2. Understanding the issue of community and family, personhood and sociality
In order to understand change in relation to degrees of inclusion and exclusion in family and daily living arrangements, contextual knowledge of the basic workings of such changing family forms as bilateral, patrilineal, patrilocal, matrilineal and others is required. Within these family systems responsibilities between generations and genders are specified: In one system the eldest son (and consequently his wife) may have the main responsibility; in another, sons and their wives may all share. Family moralities may also prescribe equal responsibilities to daughters and sons, or mainly to daughters. As families are currently becoming smaller, tensions arise in relation to spouses (mainly women) being required by family systems to prioritize the care for their in-laws over that of their own parents. More and more families are having only one child in Western Europe, in East Asia and in South-East Asia, while those having no (living) children are on average 10 % or above. Family systems worldwide show great variations in incorporating single (non-) family members into shared homes and family. Modern economies lead to higher numbers of migrating younger generations, creating both specific challenges and also opportunities to support. Gender also plays a substantial role, as most cultures have different expectations of support and caring tasks for men and women. The phenomenon of elders living longer, is leading to an additional last life-phase often with no surviving close relatives.
More knowledge of the various contributions of elders to their families and/or others is needed, without directly assuming an exclusive one-way line of support. Likewise we need to know more about shifting relations of power and of support between generations and genders within families. Analysis of the family still tends to preponderate in the studies of informal/private living and care-arrangements of elderly, overlooking the substantial percentages of childless elderly, besides underplaying the level of conflicts within families.

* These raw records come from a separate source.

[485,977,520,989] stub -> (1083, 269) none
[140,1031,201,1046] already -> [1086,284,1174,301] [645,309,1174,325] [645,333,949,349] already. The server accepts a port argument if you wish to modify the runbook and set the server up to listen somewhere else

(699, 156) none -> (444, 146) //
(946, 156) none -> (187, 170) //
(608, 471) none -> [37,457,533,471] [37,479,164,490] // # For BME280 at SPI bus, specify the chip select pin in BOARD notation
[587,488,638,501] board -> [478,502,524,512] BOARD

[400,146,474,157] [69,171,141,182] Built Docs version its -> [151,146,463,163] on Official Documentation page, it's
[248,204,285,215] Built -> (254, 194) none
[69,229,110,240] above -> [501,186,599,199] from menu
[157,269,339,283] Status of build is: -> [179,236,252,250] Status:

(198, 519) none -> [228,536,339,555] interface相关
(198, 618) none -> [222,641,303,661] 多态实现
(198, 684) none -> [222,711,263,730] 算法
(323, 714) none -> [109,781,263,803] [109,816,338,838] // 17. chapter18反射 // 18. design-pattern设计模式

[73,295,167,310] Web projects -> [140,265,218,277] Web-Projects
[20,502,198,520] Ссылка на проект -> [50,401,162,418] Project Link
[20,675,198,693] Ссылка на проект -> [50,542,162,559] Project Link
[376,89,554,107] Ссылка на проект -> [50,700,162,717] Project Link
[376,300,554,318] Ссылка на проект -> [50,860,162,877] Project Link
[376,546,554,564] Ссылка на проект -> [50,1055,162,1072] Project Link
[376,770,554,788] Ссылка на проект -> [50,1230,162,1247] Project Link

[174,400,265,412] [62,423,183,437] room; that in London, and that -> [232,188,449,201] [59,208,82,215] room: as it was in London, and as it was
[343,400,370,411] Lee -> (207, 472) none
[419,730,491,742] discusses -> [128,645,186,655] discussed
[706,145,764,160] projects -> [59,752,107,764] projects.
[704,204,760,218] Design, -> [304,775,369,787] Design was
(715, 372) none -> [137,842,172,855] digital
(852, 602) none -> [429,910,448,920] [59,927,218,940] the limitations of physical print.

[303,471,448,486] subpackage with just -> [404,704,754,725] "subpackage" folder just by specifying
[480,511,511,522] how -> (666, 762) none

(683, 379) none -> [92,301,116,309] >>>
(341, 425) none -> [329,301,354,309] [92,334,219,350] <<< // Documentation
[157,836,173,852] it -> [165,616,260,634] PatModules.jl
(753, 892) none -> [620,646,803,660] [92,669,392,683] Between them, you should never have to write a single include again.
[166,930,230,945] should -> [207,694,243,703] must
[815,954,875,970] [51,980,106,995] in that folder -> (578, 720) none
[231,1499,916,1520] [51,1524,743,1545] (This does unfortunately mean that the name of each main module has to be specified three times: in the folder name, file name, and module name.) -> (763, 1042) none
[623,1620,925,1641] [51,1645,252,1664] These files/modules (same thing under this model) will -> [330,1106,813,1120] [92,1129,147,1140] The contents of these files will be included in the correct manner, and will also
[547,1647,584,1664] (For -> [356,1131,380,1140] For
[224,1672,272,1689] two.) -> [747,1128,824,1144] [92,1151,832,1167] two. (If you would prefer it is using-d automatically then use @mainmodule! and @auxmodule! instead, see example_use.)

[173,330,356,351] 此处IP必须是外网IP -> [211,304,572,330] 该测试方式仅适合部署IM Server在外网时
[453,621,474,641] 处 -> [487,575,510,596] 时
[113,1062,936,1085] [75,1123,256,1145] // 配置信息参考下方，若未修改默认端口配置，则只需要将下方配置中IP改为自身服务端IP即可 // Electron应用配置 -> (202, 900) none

Cultures differ markedly in the boundaries experienced between family and neighbours, wider community members. In one socio-cultural setting a single aged person can be provided with more access and (required) participation in a local community, plus receiving additional daily help if needed, while in another he/she will simply become isolated. Understanding the dynamics of a local "community" and its "sociality" will become more important in future. Underlying cultural philosophies, the socio-cultural and historical development of notions of family, personhood and sociality require deeper understanding, especially within a comparative context, in order to grasp the local meaning of change for specific actors and to understand the cultural premises and assumptions on which policy formulation is formulated and reflected in the media.